::: Exercise materials :::

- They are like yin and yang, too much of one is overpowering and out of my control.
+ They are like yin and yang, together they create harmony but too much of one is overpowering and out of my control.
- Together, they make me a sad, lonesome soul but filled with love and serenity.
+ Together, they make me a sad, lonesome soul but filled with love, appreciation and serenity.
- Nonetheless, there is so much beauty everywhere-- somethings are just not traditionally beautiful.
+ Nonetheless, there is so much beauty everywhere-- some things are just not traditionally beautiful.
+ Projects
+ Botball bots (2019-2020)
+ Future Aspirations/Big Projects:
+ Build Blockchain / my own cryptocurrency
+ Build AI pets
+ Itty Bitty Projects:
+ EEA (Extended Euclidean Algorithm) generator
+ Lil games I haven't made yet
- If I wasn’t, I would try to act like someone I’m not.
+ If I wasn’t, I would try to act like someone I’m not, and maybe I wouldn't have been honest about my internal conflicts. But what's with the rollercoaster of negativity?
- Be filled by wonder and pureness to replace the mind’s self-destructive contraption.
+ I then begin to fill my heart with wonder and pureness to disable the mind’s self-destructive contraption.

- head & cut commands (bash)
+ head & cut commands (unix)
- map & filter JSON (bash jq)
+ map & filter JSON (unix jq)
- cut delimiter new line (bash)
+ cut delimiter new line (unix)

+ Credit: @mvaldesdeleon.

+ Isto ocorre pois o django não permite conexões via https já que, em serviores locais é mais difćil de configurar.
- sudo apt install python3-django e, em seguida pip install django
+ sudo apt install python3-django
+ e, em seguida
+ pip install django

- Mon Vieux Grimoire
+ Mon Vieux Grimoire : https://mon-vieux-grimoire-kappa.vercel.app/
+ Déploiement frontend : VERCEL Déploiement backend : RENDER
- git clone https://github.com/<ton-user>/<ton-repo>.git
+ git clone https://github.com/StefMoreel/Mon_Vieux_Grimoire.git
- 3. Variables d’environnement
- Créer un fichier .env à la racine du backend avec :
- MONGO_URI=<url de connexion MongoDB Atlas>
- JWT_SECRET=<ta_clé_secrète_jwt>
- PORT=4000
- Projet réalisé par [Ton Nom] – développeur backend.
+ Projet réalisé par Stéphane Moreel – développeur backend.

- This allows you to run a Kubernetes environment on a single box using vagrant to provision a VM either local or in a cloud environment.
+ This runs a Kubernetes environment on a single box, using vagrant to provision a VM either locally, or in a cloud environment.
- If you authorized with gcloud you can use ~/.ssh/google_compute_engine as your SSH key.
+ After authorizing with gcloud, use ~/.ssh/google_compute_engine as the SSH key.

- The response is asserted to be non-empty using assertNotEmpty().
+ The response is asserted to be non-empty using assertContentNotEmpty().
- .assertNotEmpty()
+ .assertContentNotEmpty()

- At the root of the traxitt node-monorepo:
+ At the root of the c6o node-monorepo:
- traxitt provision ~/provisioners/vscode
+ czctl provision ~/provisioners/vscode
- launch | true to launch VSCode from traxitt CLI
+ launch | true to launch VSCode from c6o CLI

:::

## Problem requirements
The response should be an exact copy of the lines from the one with "- MONGO_URI=<url de connexion MongoDB Atlas>" through the end of the data, with no other text.

## Result for this exercise
- MONGO_URI=<url de connexion MongoDB Atlas>
- JWT_SECRET=<ta_clé_secrète_jwt>
- PORT=4000
- Projet réalisé par [Ton Nom] – développeur backend.
+ Projet réalisé par Stéphane Moreel – développeur backend.

- This allows you to run a Kubernetes environment on a single box using vagrant to provision a VM either local or in a cloud environment.
+ This runs a Kubernetes environment on a single box, using vagrant to provision a VM either locally, or in a cloud environment.
- If you authorized with gcloud you can use ~/.ssh/google_compute_engine as your SSH key.
+ After authorizing with gcloud, use ~/.ssh/google_compute_engine as the SSH key.

- The response is asserted to be non-empty using assertNotEmpty().
+ The response is asserted to be non-empty using assertContentNotEmpty().
- .assertNotEmpty()
+ .assertContentNotEmpty()

- At the root of the traxitt node-monorepo:
+ At the root of the c6o node-monorepo:
- traxitt provision ~/provisioners/vscode
+ czctl provision ~/provisioners/vscode
- launch | true to launch VSCode from traxitt CLI
+ launch | true to launch VSCode from c6o CLI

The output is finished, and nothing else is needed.